With the advent of agile methodologies reaching maturity and becoming the standard delivery approach, testing as a discipline has had to evolve. No longer is testing a separated concern, an action performed at the end of a gated phase of software development. With continuous integration, testing is performed at all times, at all levels. Equally, the role of the tester has had to evolve to adapt to the new normal.
In a “traditional” waterfall context, developers and testers are identified within separated teams, with communication limited to interaction via that lesser-known social media site, HPQC (or another defect tracking tool). With clearly separated roles – developers develop the thing, testers test the thing – testers are rarely allowed to directly interact with application internals. As a result, most (if not all) testing efforts target the UI layer. Testing is understood to be a manual affair, with acceptance tests based off extensive business rules defined at the outset of the project, and the effort of testers during the “build” phase is to ensure manual tests are written to cover most eventualities. If there happens to be allowance for test automation, it is generally UI test automation – either HP QTP or Selenium. Traditional UI test automation is pricey in terms of test creation, requires plenty of time to execute tests, provides feedback late and the cost of test maintenance is exorbitant. As a result, typical outcomes of UI-heavy test automation are constantly red test execution results which require manual input to analyse. Overall, testing is very rarely perceived to be a value-add, with limited confidence in automation, and high costs on time & people at the later phases of projects.
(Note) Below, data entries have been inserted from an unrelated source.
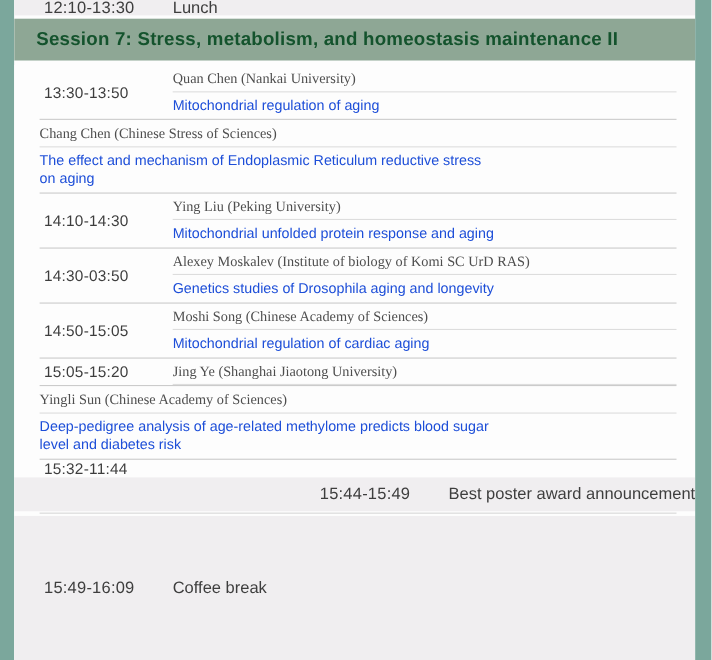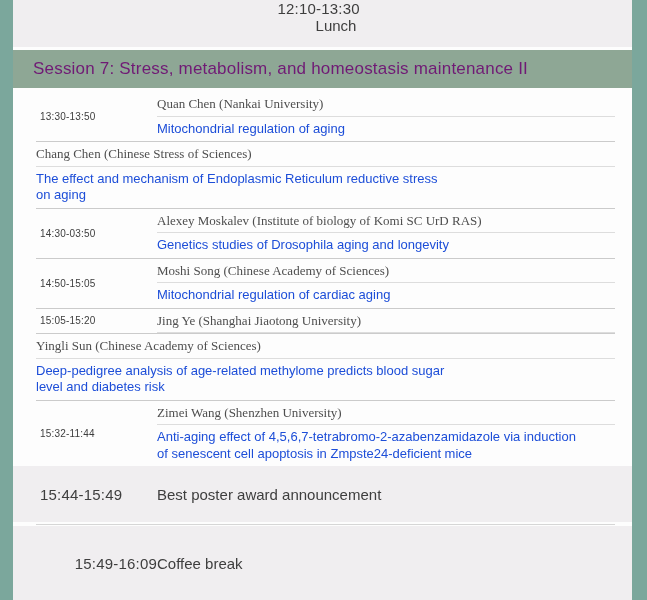--- a/index.html
+++ b/index.html
@@ -29,51 +29,51 @@
   .band {
     flex: none;
     background: var(--band, #f0eef0);
     display: flex;
     align-items: center;
     padding-left: 27px;
     color: #3e3e3e;
     font-size: 15px;
   }
   .band .btime { width: 117px; flex: none; letter-spacing: 0.2px; }
-  .band.lunch  { height: 47px; margin-bottom: 3px; flex-direction: column; }
-  .band.poster { height: 56px; }
-  .band.coffee { flex: 1; text-align: right; }
+  .band.lunch  { height: 14px; margin-bottom: 3px; }
+  .band.poster { height: 31px; justify-content: flex-end; }
+  .band.coffee { flex: 1; }
   
   .session-header {
     flex: none;
     height: 38px;
     background: var(--header, #8ea795);
-    color: #701a75;
+    color: #14532d;
     font-size: 17px;
-    font-weight: normal;
+    font-weight: bold;
     display: flex;
     align-items: center;
     padding-left: 20px;
     margin-bottom: 4px;
     letter-spacing: 0.2px;
   }
   
   .stable { flex: none; background: #fdfdfd; }
   .srow {
     display: flex;
     margin: 0 17px 0 23px;
   }
   .srow + .srow { border-top: 1px solid #cbcbcb; }
   .tcell {
     flex: none;
     width: 121px;
     display: flex;
     align-items: center;
     padding-left: 4px;
-    font-size: 10px;
+    font-size: 14px;
     color: #3d3d3d;
     letter-spacing: 0.2px;
   }
   .ccell { flex: 1; min-width: 0; }
   .speaker {
     font-size: 13px;
     color: #4e4e4e;
     line-height: 16.5px;
     padding: 4px 0 3px;
     border-bottom: 1px solid #dddddd;
@@ -130,20 +130,27 @@
       </div>
 
       <div class="srow">
         <div class="ccell">
           <div class="speaker">Chang Chen (Chinese Stress of Sciences)</div>
           <div class="talk">The effect and mechanism of Endoplasmic Reticulum reductive stress
 on aging</div>
         </div>
       </div>
 
+      <div class="srow">
+        <div class="tcell">14:10-14:30</div>
+        <div class="ccell">
+          <div class="speaker">Ying Liu (Peking University)</div>
+          <div class="talk">Mitochondrial unfolded protein response and aging</div>
+        </div>
+      </div>
 
       <div class="srow">
         <div class="tcell">14:30-03:50</div>
         <div class="ccell">
           <div class="speaker">Alexey Moskalev (Institute of biology of Komi SC UrD RAS)</div>
           <div class="talk">Genetics studies of Drosophila aging and longevity</div>
         </div>
       </div>
 
       <div class="srow">
@@ -164,25 +171,20 @@
       <div class="srow">
         <div class="ccell">
           <div class="speaker">Yingli Sun (Chinese Academy of Sciences)</div>
           <div class="talk">Deep-pedigree analysis of age-related methylome predicts blood sugar
 level and diabetes risk</div>
         </div>
       </div>
 
       <div class="srow">
         <div class="tcell">15:32-11:44</div>
-        <div class="ccell">
-          <div class="speaker">Zimei Wang (Shenzhen University)</div>
-          <div class="talk">Anti-aging effect of 4,5,6,7-tetrabromo-2-azabenzamidazole via induction
-of senescent cell apoptosis in Zmpste24-deficient mice</div>
-        </div>
       </div>
 
     </div>
 
     <div class="band poster">
       <div class="btime">15:44-15:49</div>
       <div class="blabel">Best poster award announcement</div>
     </div>
 
     <div class="gap-line">

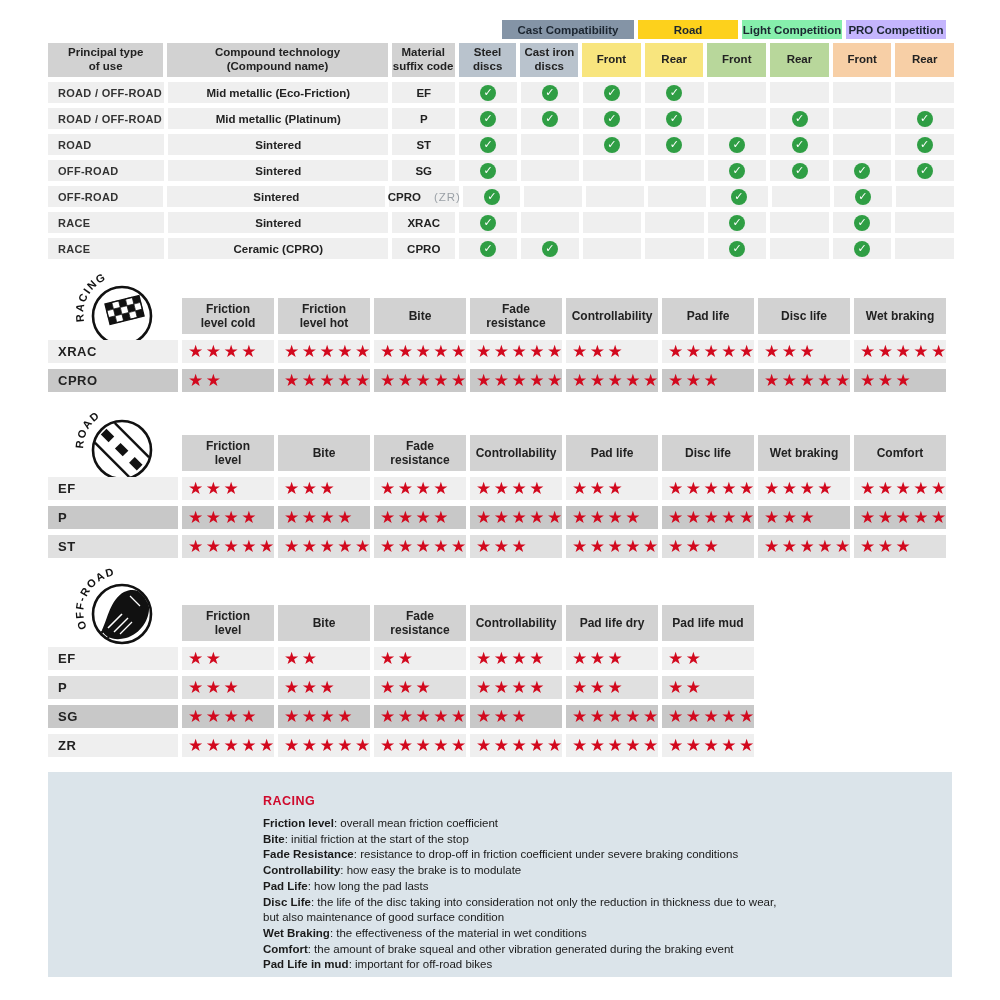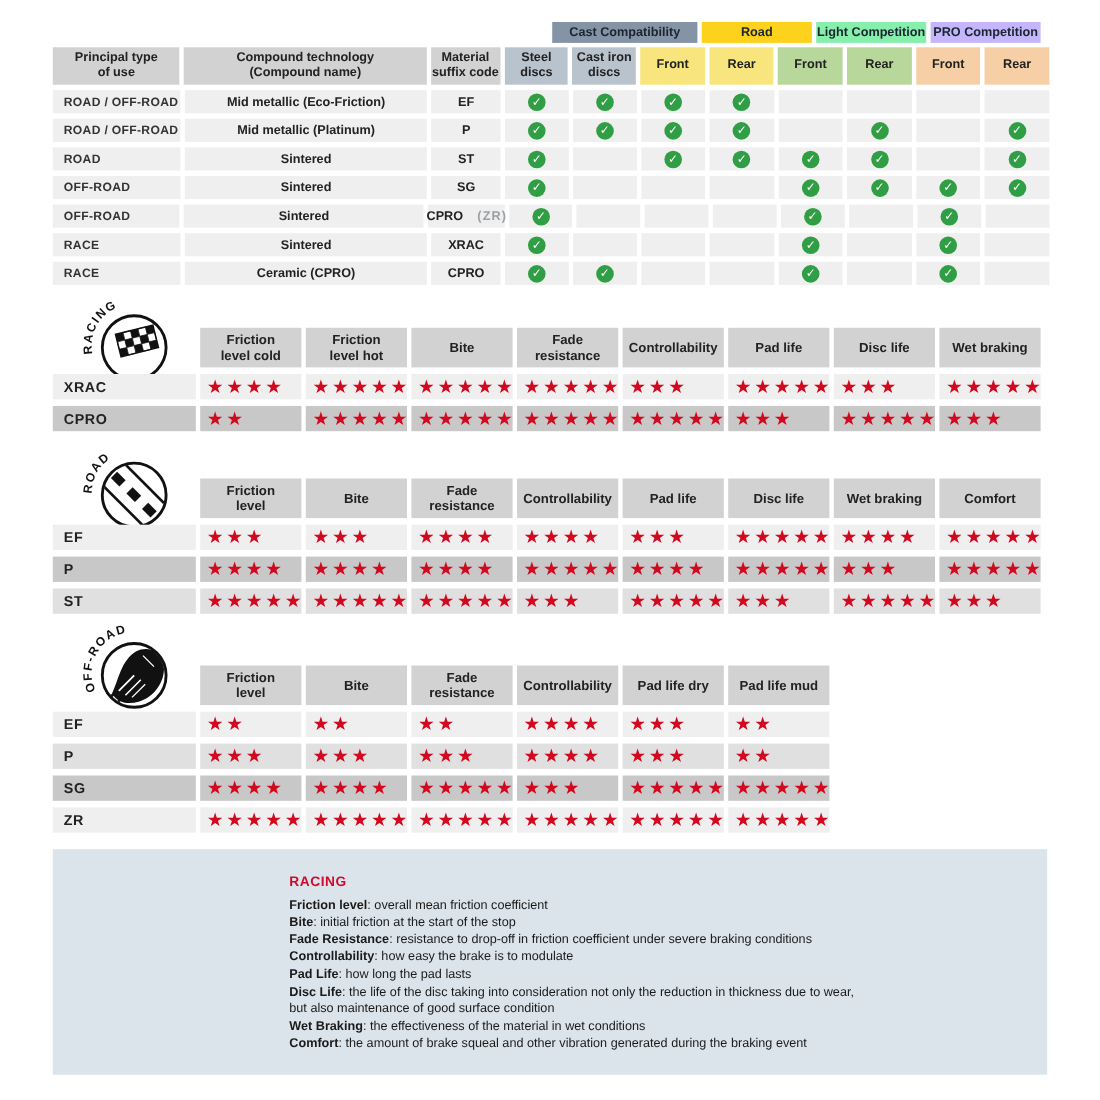--- a/index.html
+++ b/index.html
@@ -15,21 +15,21 @@
   .c-disc{width:64px}.c-fr{width:65px}
   .c-catspacer{width:450px;background:transparent}
   .c-cat1{width:132px}.c-cat2{width:100px}
   .catcell{height:19px;font-weight:bold;font-size:11.5px;color:#1b2530;}
   .hcell{height:34px;background:#d2d2d2;font-weight:bold;font-size:11.5px;text-align:center;
          white-space:pre-line;line-height:1.18;color:#222;}
   .rcell{height:21px;background:#efefef;font-size:11px;color:#333;}
   .use{justify-content:flex-start;padding-left:10px;font-weight:600;letter-spacing:.3px;}
   .comp{font-weight:600;font-size:11.5px;color:#222;}
   .suf{font-weight:bold;font-size:11.5px;color:#222;}
-  .suf-note{color:#9aa0a6;margin-left:13px;letter-spacing:1px;font-weight:700;}
+  .suf-note{color:#9aa0a6;margin-left:13px;letter-spacing:1px;font-weight:400;}
   .check{width:16px;height:16px;border-radius:50%;background:#2f9e44;color:#fff;
          font-size:11px;font-weight:bold;display:flex;align-items:center;justify-content:center;}
 
   
   .rt{position:absolute;left:48px;width:904px;}
   #rt-racing{top:298px}
   #rt-road{top:435px}
   #rt-offroad{top:605px}
   .rt .head{margin-bottom:8px;}
   .rt .trow{margin-bottom:6px;}
@@ -601,17 +601,18 @@
       <div>
           <div class="leg-line"><b>Friction level</b><span>: overall mean friction coefficient</span></div>
           <div class="leg-line"><b>Bite</b><span>: initial friction at the start of the stop</span></div>
           <div class="leg-line"><b>Fade Resistance</b><span>: resistance to drop-off in friction coefficient under severe braking conditions</span></div>
           <div class="leg-line"><b>Controllability</b><span>: how easy the brake is to modulate</span></div>
           <div class="leg-line"><b>Pad Life</b><span>: how long the pad lasts</span></div>
           <div class="leg-line"><b>Disc Life</b><span>: the life of the disc taking into consideration not only the reduction in thickness due to wear,</span></div>
           <div class="leg-line">but also maintenance of good surface condition</div>
           <div class="leg-line"><b>Wet Braking</b><span>: the effectiveness of the material in wet conditions</span></div>
           <div class="leg-line"><b>Comfort</b><span>: the amount of brake squeal and other vibration generated during the braking event</span></div>
+          <div class="leg-line"><b>Pad Life in mud</b><span>: important for off-road bikes</span></div>
         </div>
     </div>
   </div>
 
 </div>
 
 </body></html>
Thanks to the agile concept of cross-functional teams, testing is no longer perceived as a siloed activity, associated only with UI interactions. By implementing test pyramid approach, test maintenance costs are reduced, test execution time is shortened and trust in quality is restored. Let’s look at how.
User story design: user stories should contain acceptance criteria. These criteria can be accompanied by more detailed test cases if required. In a perfect world, this should be in place before story is discussed by the team during refinement sessions. In the worst case, acceptance criteria (and test cases) should be included in the user story before sprint planning starts. This implies testing should be very much a forward thinking role, focused on understanding how new functionality fits into the existing system and how this functionality should be tested. As a result, doubtful requirements can be questioned early. The overall number of low value tests should decrease. Edge cases, gaps and inconsistencies in the requirements should be identified, both within and between user stories. User stories are ready closer to the end of the sprint rather than to the beginning, for obvious reasons.
Test automation: developers write code. Their job is to solve user & business problems with software, and coding is very much a part of this. Writing code also means writing tests for their code on agile projects. Developers in a scrum team need to participate in test automation implementation by default. Where a tester can add value here is not only pairing with developers to write test code, but also understanding what they’re testing, and making suggestions and improvements through participation & review. This not only improves throughput at the end of the sprint, but also removes a delivery bottleneck.
Exploratory testing: unit or API testing is simple in its nature – there is a predefined set of input data and expected results. Expected result can always be defined for given input. The UI testing presents different challenges; as the ways of engagement are vast, it is virtually impossible to write automated tests to assure all use cases. It’s crucial to realize that not every test can be automated, especially on UI level. This is where manual exploratory testing can add value. Feedback from projects where focus was shifted from only test automation towards test automation aided by exploratory testing states that exploratory testing quickly helps to detect significant number of defects which were not caught by existing test automation.
Non-functional testing: agile is very much about delivering value to users/customers regularly, so product increments may be delivered every few weeks, typically once a fortnight. Every such increment should be suitable for production deployment. This implies non-functional testing is no longer a separate testing phase, it is a core part of delivery process and must fit into sprint duration. There is no reason why non-functional requirements would have to be verified via purely manual testing process. They should be executed early, provide feedback quickly and be as much automated as possible. In other words, they should be a part of your continuous integration server configuration. Continuous integration as a process requires frequent commits to trunk and is hard to imagine without feature toggles. Using feature toggles has implicit requirements with regards to the number of complete environments being available for the team. If, for whatever reason, provisioning or deploying to so many environments is a challenge, benefits of CI process may be questionable. However, even in that situation, I can’t think of any reason why not to use a CI server to run your tests as part of deployment pipeline. Automated, robust test builds (unit, API, end-to-end) should be triggered by commits. In ideal scenario, the same would apply to non-functional tests. Tests which by definition take long time to execute and therefore would “lock” the pipeline for too long, may be run periodically, either nightly or weekly. This is a typical scenario for soak tests or resilience testing following chaos monkey approach. Even if those tests are not executed straight after the new code has been delivered, running those tests frequently and early in the lifecycle helps to deliver working solution earlier.
Testing is no longer a responsibility of one, it’s a responsibility of all. Testers are champions of quality, and should share their skills around their team to become truly cross-functional.